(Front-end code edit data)
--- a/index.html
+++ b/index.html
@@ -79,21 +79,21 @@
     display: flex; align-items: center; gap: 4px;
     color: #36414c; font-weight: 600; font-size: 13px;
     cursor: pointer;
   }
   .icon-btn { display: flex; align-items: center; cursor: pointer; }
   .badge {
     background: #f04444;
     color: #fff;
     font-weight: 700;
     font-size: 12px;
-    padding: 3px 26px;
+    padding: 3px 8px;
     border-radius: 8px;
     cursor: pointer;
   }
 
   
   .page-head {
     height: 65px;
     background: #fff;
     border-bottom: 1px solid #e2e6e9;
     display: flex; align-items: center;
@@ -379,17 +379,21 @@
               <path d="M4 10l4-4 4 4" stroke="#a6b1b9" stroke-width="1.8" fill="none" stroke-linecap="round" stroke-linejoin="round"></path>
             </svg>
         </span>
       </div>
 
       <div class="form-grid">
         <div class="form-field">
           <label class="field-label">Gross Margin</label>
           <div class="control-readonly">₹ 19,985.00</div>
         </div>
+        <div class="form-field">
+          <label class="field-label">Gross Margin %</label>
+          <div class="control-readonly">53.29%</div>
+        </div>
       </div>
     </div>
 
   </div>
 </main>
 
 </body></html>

* * *

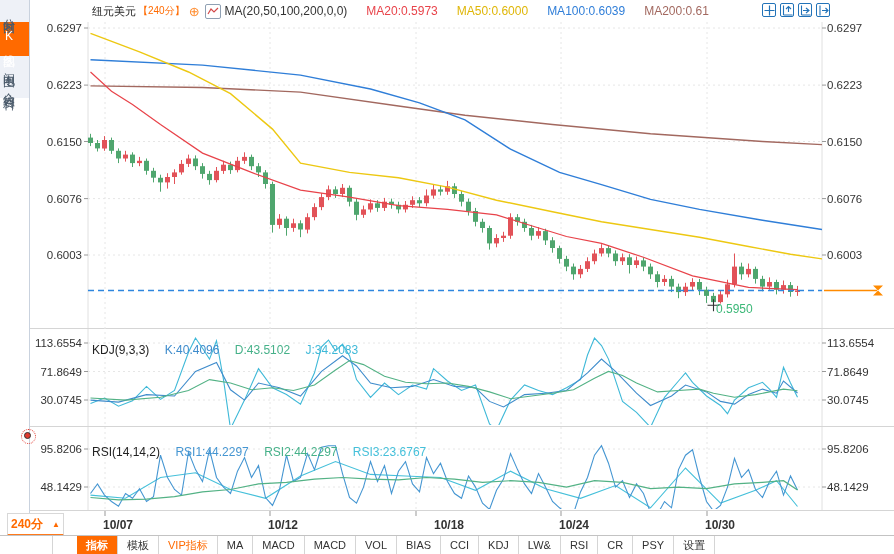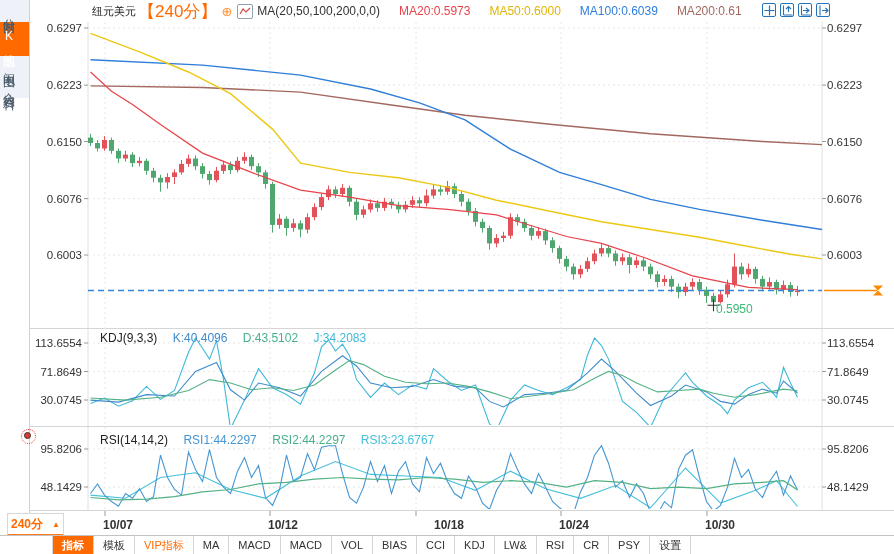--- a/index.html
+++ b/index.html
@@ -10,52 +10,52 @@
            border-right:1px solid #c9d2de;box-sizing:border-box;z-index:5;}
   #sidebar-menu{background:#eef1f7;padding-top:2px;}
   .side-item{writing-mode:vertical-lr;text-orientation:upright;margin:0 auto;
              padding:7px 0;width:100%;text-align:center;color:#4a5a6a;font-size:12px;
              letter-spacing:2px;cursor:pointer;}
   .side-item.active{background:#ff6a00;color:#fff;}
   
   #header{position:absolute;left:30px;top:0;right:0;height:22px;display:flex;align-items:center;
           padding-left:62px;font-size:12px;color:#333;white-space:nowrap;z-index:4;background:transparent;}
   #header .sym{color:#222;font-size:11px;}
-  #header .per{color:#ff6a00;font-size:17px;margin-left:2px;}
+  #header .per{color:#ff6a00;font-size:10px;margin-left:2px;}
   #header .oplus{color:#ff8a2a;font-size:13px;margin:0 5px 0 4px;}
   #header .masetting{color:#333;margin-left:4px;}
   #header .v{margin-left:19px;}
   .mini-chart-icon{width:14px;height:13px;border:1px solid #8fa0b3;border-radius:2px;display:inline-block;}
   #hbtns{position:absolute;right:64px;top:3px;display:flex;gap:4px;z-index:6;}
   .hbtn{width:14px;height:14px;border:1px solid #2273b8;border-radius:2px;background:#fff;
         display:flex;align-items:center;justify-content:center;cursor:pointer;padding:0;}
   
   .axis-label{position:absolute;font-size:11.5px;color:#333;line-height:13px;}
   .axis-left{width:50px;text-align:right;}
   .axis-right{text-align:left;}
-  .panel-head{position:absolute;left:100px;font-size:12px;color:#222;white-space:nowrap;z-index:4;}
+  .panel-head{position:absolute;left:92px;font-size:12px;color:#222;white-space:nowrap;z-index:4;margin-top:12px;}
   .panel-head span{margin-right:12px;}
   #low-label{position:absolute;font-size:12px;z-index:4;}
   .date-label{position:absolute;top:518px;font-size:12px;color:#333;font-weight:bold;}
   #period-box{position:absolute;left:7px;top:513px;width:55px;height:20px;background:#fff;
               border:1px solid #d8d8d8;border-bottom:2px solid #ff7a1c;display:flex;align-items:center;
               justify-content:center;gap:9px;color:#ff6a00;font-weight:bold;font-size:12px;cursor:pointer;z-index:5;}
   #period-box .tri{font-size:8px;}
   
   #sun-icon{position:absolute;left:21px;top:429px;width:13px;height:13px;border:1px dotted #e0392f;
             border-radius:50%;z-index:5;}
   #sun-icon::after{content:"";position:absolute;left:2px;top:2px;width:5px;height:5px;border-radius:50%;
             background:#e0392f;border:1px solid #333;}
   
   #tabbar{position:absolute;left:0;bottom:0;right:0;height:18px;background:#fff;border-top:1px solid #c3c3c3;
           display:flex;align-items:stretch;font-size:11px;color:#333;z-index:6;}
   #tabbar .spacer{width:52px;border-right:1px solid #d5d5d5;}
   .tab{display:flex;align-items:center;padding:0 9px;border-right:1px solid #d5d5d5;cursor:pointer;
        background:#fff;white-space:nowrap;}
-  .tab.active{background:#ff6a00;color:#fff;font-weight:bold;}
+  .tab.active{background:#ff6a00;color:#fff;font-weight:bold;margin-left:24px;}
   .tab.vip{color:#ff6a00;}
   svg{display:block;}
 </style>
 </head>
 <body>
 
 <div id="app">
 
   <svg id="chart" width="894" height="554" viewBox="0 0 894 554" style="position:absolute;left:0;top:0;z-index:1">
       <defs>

# [Task details]
In the records above, some lines may contain the word "text"; copy every one of them.

# [Answer box]
   .side-item{writing-mode:vertical-lr;text-orientation:upright;margin:0 auto;
              padding:7px 0;width:100%;text-align:center;color:#4a5a6a;font-size:12px;
   .axis-left{width:50px;text-align:right;}
   .axis-right{text-align:left;}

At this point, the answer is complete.